The foolish fish was afraid to swim in deep water lest larger fish should eat him.
Stultus piscis timuit natare in altam aquam ne maior piscis ederet.

Am I correct in translating 'lest' by 'ne+subj.imperfect' here ?


----------



## Etumon

Yeah, 'ne' is best translated as 'lest' here, and Subj. Imp. is correct, too.


----------



## Cagey

The English "larger fish" is plural here.  If it were one fish, the English would have "a larger fish."

In general, Latin adjectives _follow_ their nouns.  You are using English word order.


----------



## Lamb67

Piscis stultus timuit natare in altam aquam ne pisces mairores ederent.(changed to plural forms and correct word order).


----------



## Cagey

That looks better to me. 

There is something I missed on the first pass, which is the pronoun in_ lest larger fish should eat *him*_. 
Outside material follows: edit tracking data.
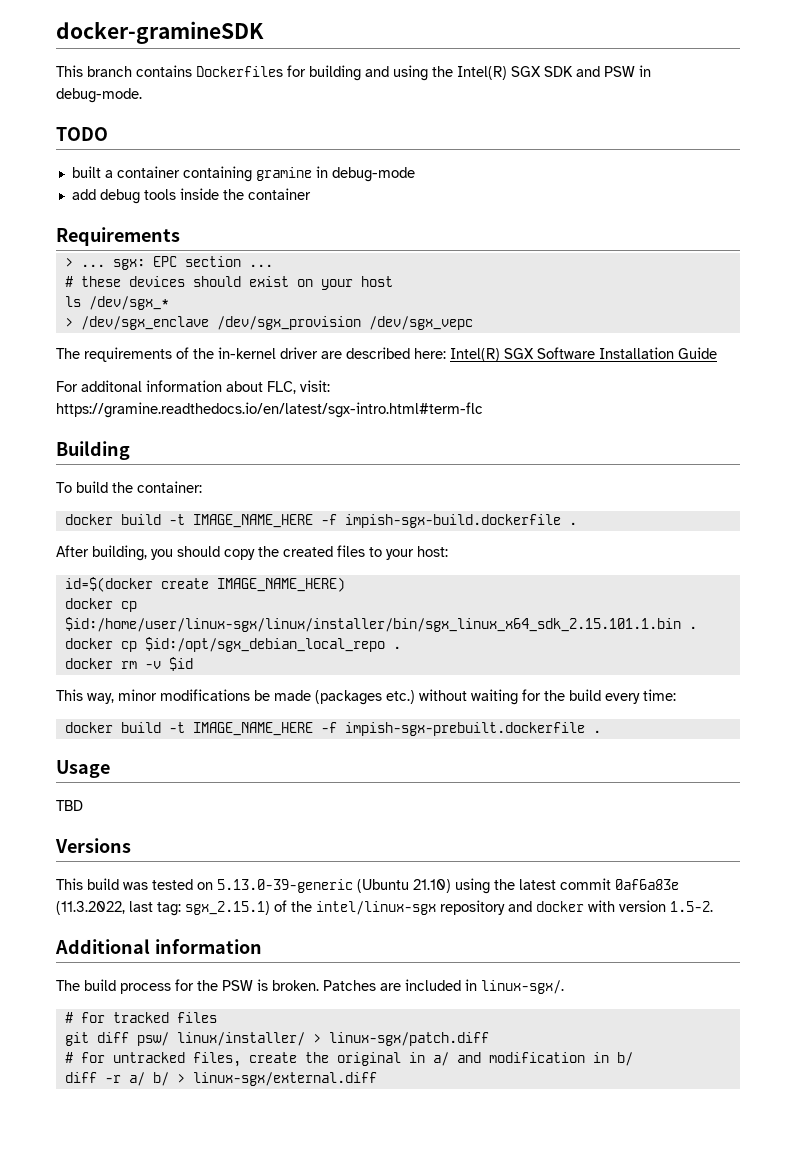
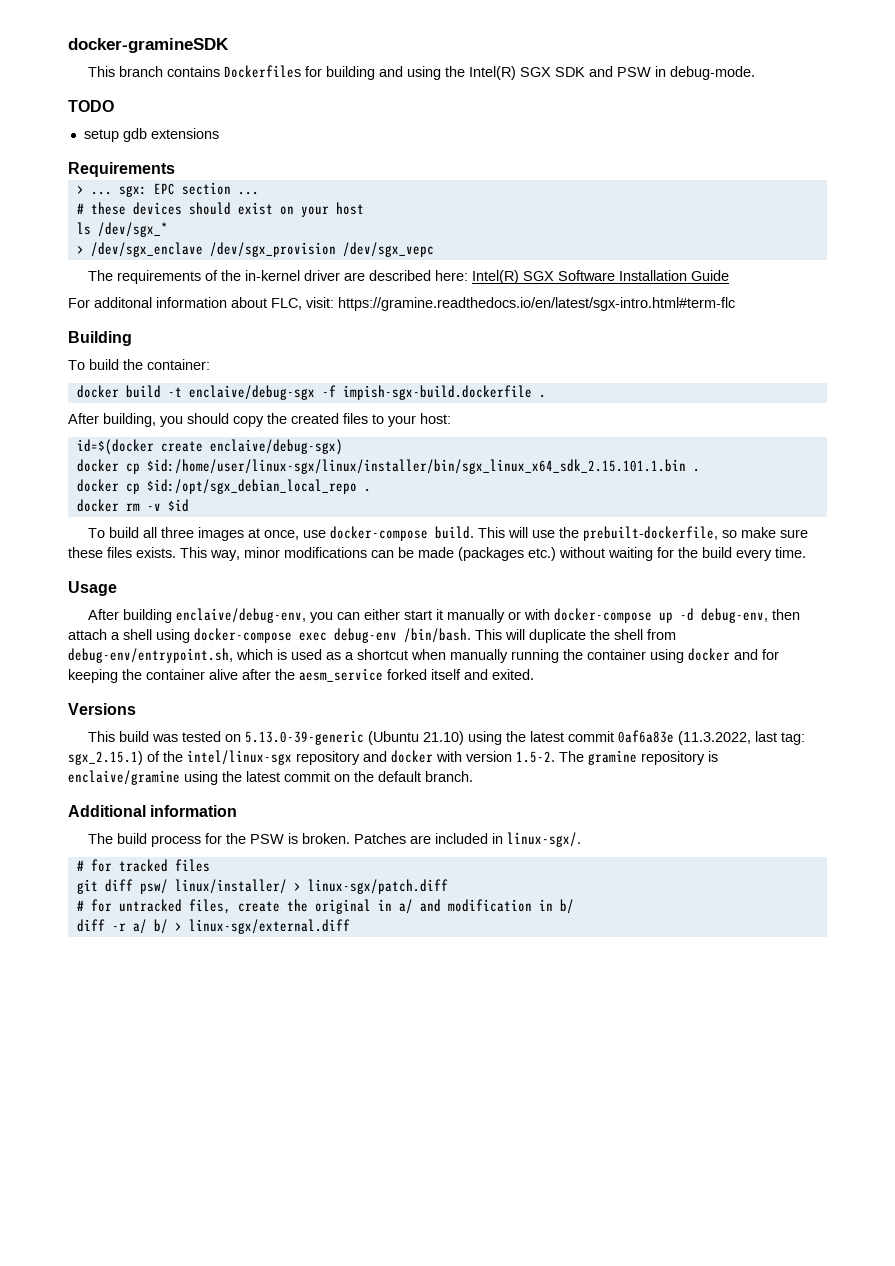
[71,166,415,182] [71,188,311,204] built a container containing gramine in debug-mode // add debug tools inside the container -> [83,128,219,142] setup gdb extensions
[192,514,313,528] IMAGE_NAME_HERE -> [188,385,315,400] enclaive/debug-sgx
[216,577,345,592] IMAGE_NAME_HERE) -> [209,439,343,455] enclaive/debug-sgx)
(193, 664) none -> [87,526,808,541] [68,547,176,558] To build all three images at once, use docker-compose build. This will use the prebuilt-dockerfile, so make sure these files exists.
(250, 695) none -> [371,550,394,558] can
[643,689,676,701] [64,722,601,736] [56,760,110,778] [56,800,83,811] time: // docker build -t IMAGE_NAME_HERE -f impish-sgx-prebuilt.dockerfile . // Usage // TBD -> [775,547,806,558] [68,581,117,596] [87,608,800,623] [68,628,676,643] [68,648,779,663] [68,668,534,683] time. // Usage // After building enclaive/debug-env, you can either start it manually or with docker-compose up -d debug-env, then attach a shell using docker-compose exec debug-env /bin/bash. This will duplicate the shell from debug-env/entrypoint.sh, which is used as a shortcut when manually running the container using docker and for keeping the container alive after the aesm_service forked itself and exited.
(713, 906) none -> [559,750,718,765] [68,770,473,785] The gramine repository is enclaive/gramine using the latest commit on the default branch.

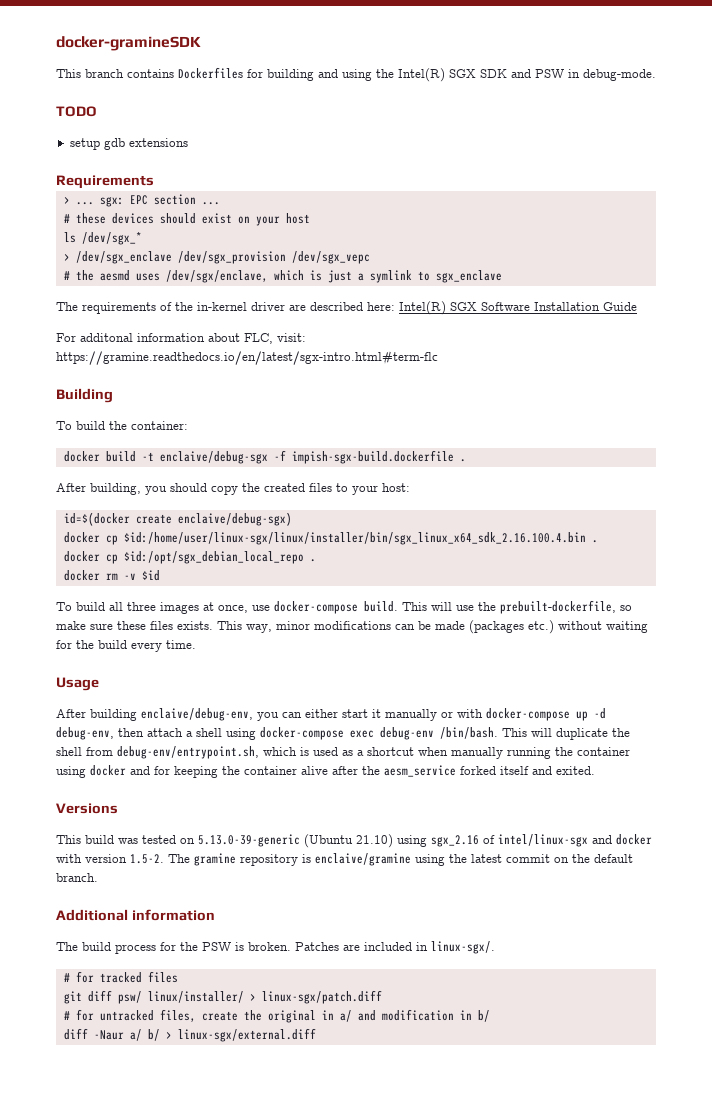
(434, 249) none -> [63,270,502,283] // # the aesmd uses /dev/sgx/enclave, which is just a symlink to sgx_enclave
[146,459,686,474] $id:/home/user/linux-sgx/linux/installer/bin/sgx_linux_x64_sdk_2.15.101.1.bin -> [123,532,586,545] $id:/home/user/linux-sgx/linux/installer/bin/sgx_linux_x64_sdk_2.16.100.4.bin
[505,730,805,745] [68,750,360,765] the latest commit 0af6a83e (11.3.2022, last tag: sgx_2.15.1) of the intel/linux-sgx repository -> [431,834,588,847] sgx_2.16 of intel/linux-sgx
[111,923,126,931] -r -> [93,1030,124,1040] -Naur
The question is whether or not to use the reflexive _se _here.  The reflexive usually refers to the subject of the verb; in a subordinate clause, it would usually refer to the subject of the clause, here, to the big fish.  An exception is when the subordinate clause refers refers to the thought, not of the author, but of the subject of the principal clause.  I would say that that applies here; this is what the foolish fish is worried about, and you could use _se_:
_ne pisces mairores se ederent._ ​ I think that _eum_ would also be acceptable.  You might prefer it, because it more clearly refers to the single fish, and _se_ could be either singular or plural.


----------



## Starfrown

In this case, "in deep water" suggests to me _in alta aqua_, not _in altam aquam_, which I would render in English as "into deep water." I'm not sure which Lamb intended.
----
Here, I think _metuit_ might be better than _timuit_; the latter generally suggests an urgent fear of imminent danger, while the former indicates a reasoning fear that is ever-present in the subject's mind and may also be translated "to be apprehensive."
----
I have not been able to verify that Lamb's structure would be allowed in Latin. Of course, _timeo_ (or _metuo_) may take either an infinitive or a clause introduced by ut/ne, but can it take both in the same sentence?
----


Cagey said:


> The question is whether or not to use the reflexive _se _here. The reflexive usually refers to the subject of the verb; in a subordinate clause, it would usually refer to the subject of the clause, here, to the big fish. An exception is when the subordinate clause refers refers to the thought, not of the author, but of the subject of the principal clause. I would say that that applies here; this is what the foolish fish is worried about, and you could use _se_:
> _ne pisces mairores se ederent._ ​I think that _eum_ would also be acceptable. You might prefer it, because it more clearly refers to the single fish, and _se_ could be either singular or plural.


Because of the paratactic nature of fear clauses, I would be quite wary of using _se_ here. Of course, I may be worrying over nothing.


----------



## Lamb67

Previous :ne pisces mairores ederent
Now : ne pisces mairores ipsum ( eum) ederent

Example in my book regarding relflexive pronouns: Ducem oraverunt ne sibi noceret,
they begged the general to spare-whom ? Himself or them ? Add ipsi or ipsis and the sense is clear.( my try will be : Ducem oraverunt ne ipsi noceret for HIMSELF and ne ipsis noceret for Themselves. Sibi was replaced in both cases). 

I might have a bigger chance if the sentence is a Reported Speech


----------